WHAT IS REQUIRED >>
What is the number of lines in this data that contain the word "authentication"? Give the number alone.

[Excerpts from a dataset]
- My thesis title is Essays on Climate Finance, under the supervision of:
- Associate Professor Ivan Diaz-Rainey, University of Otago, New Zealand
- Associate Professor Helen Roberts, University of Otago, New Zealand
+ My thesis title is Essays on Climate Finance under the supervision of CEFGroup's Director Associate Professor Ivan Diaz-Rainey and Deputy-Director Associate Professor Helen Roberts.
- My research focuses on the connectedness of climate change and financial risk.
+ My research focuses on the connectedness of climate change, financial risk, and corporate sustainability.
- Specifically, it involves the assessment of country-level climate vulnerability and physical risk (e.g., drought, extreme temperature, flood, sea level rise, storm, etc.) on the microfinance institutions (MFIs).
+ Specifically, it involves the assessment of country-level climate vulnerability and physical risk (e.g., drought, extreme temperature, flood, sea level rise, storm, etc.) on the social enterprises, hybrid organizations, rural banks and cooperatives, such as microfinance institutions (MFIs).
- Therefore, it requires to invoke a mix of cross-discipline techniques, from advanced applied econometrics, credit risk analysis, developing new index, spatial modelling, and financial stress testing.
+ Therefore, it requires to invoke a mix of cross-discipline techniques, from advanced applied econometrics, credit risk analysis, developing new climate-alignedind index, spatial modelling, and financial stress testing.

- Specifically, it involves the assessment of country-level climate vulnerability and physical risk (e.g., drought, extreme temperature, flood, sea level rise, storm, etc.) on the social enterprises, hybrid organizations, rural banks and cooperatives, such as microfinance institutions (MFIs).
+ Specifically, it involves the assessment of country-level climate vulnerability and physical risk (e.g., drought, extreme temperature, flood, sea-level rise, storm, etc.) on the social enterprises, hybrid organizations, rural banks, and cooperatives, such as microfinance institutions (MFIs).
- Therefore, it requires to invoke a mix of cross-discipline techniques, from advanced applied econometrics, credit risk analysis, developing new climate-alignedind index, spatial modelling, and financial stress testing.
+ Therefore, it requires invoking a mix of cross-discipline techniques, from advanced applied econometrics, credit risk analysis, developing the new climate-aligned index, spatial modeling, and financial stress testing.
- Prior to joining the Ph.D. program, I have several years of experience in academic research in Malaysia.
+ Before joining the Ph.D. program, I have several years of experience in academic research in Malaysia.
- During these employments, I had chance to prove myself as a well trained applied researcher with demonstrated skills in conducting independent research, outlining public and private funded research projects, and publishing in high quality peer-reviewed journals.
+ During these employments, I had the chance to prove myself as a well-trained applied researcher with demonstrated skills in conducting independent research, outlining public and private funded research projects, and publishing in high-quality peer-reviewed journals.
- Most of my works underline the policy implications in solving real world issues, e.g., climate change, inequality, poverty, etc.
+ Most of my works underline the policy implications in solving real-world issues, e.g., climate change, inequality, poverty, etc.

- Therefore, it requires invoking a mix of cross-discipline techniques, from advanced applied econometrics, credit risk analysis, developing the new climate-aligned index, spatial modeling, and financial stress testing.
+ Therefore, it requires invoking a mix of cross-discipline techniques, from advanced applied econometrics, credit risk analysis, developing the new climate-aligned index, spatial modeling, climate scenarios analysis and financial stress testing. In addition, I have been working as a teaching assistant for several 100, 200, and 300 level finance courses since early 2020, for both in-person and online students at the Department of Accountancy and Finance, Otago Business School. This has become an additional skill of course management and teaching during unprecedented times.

* * *

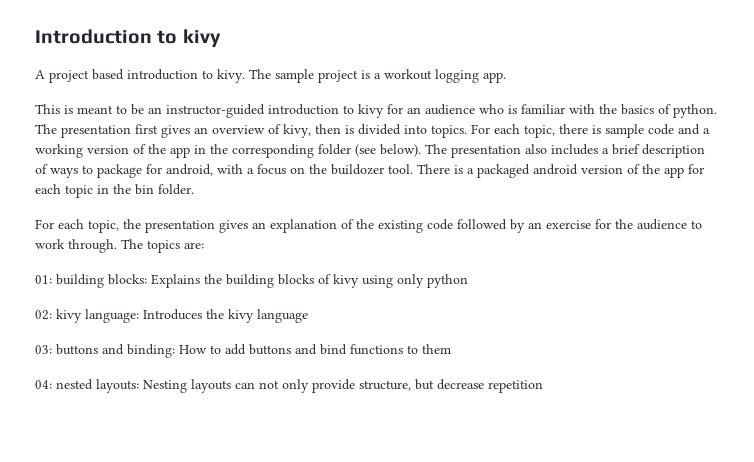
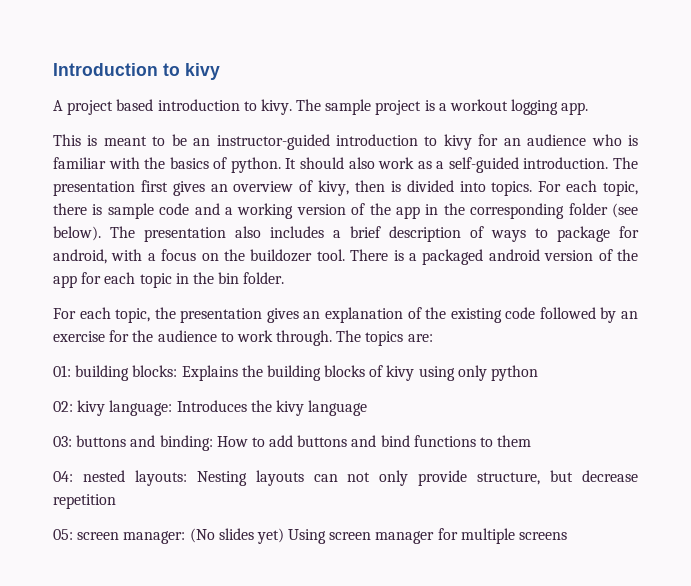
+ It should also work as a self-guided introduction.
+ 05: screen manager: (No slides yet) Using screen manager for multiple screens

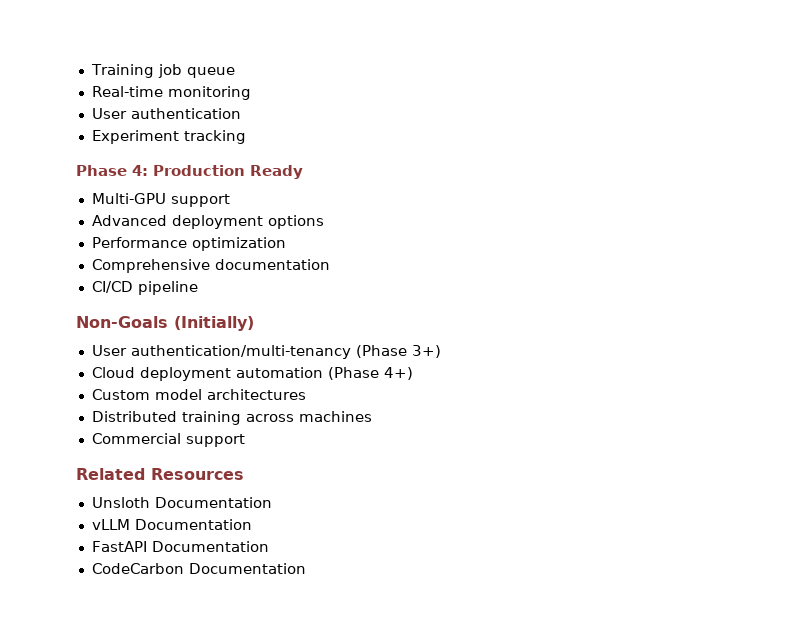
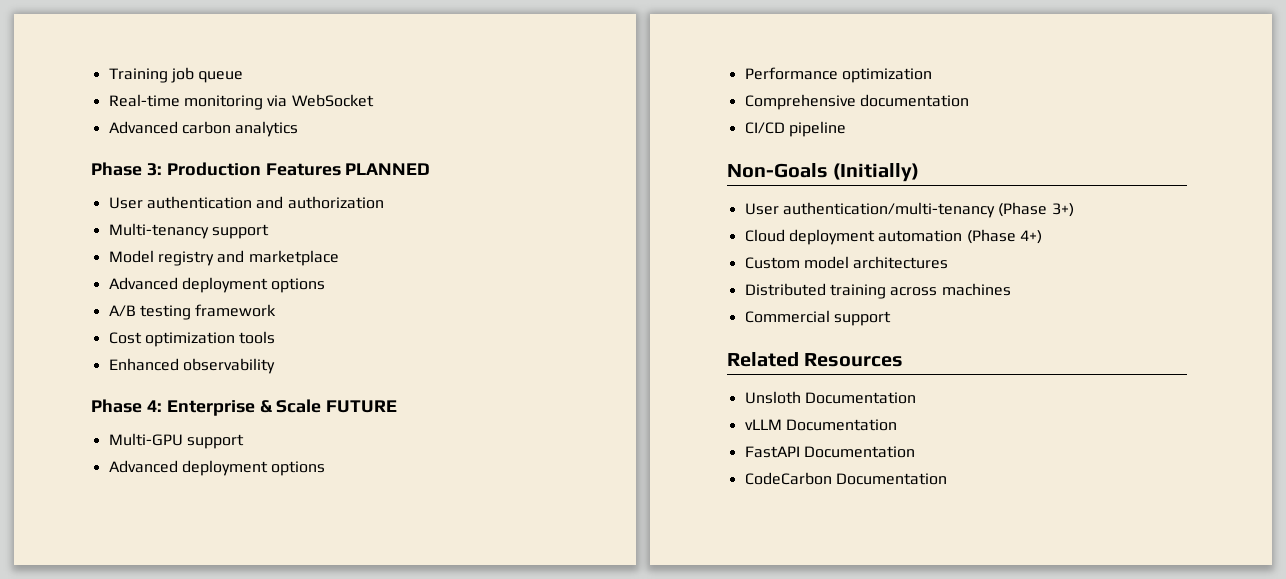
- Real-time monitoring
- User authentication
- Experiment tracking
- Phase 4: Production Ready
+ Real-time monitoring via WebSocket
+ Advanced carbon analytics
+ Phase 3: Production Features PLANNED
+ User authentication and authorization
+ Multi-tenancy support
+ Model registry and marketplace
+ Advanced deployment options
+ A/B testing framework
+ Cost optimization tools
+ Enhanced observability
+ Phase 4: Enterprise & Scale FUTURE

ANSWER SECTION >>
2